An unknown soldier
Walking through Saint Patrick’s Church of Ireland graveyard in Newry, Co Down on Monday, unmistakeable headstones marking war graves caught the eye. One of them was particularly perplexing; it is the sort of stone one finds on the Western Front, at the Somme or Flanders, where soldiers’ bodies were so blown to pieces, or had lain so long decaying, that they were beyond identification. Such stones carry the simple inscriptions, ‘A Soldier of the Great War’ at the top and, at the bottom ‘Known Unto God’. The churchyard in Newry has such a headstone.
How did an unidentified body come to be in Newry, particularly since the headstone carries a date, ‘3rd November 1916′? Amongst the trenches, where tens of thousands fell and where shellfire, mortar fire and mines butchered human bodies, to have an unknown body is readily understood, but how did it come to be in Newry? How can there be a date on the headstone if the soldier is unknown?
The Commonwealth War Graves Commission website says there are ten war graves in the graveyard and simply notes that one is unidentified. No clue is offered as how it came to be there.
The war graves in Newry are scattered around the churchyard, they do not stand in countless ranks as in Belgium and France. Newry’s unknown soldier does not lie among his fallen comrades; he lies alone, remembered by someone who put a faded poppy cross on his grave sometime in the past.
The stone prompts a return to a sublime passage in Sebastian Faulks’ novel Charlotte Gray, a diary entry of Levade, a Catholic Jew living in Vichy France in 1942.
“No child born knows the world he is entering, and at the moment of his birth he is a stranger to his parents. When he dies, many years later, there may be regrets among those left behind that they never knew him better, but he is forgotten almost as soon as he dies because there is no time for others to puzzle out his life. After a few years he will be referred to once or twice by a grandchild, then by no one at all. Unknown at the moment of birth, unknown after death. This weight of solitude! A being unknown.
And yet, if I believe in God, I am known. On the tombs of the English soldiers, the ones too fragmented to have a name, I remember that they wrote ‘Known unto God’. By this they meant that here was a man, who did once have arms and legs and a father and a mother, but they could not find all the parts of him – least of all his name.

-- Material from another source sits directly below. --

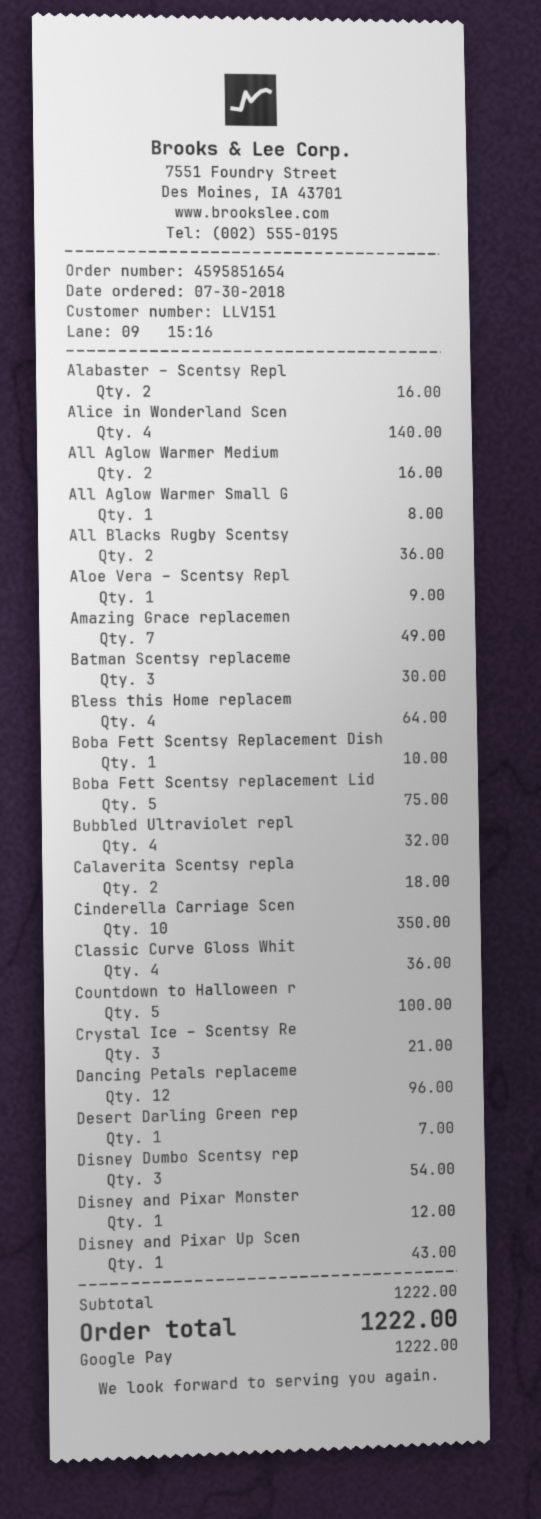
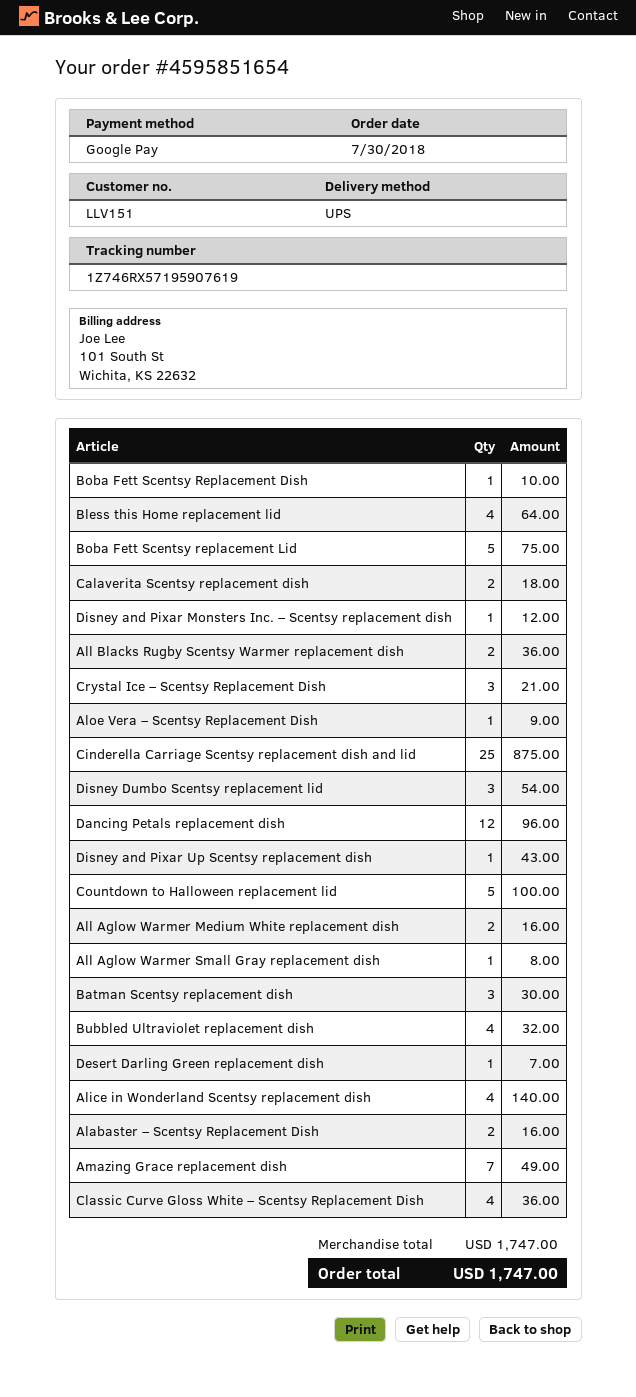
Cinderella Carriage Scen: 10 for 350.00 -> 25 for 875.00
subtotal: 1222.00 -> 1747.00
total: 1222.00 -> 1747.00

God will know me, even as I cannot know myself. If He created me, then He has lived with me. He knows the nature of my temptations and the manner of my failing. So I am not alone. I have for my companion the creator of the world.
At the hour of my death I would wish to be ‘known unto God’.”
May the man lying beneath the green grass of Co Down be known unto God.
Very comforting.
Faulks’ words are the best attempt I have read to make something of those otherwise bleak inscriptions.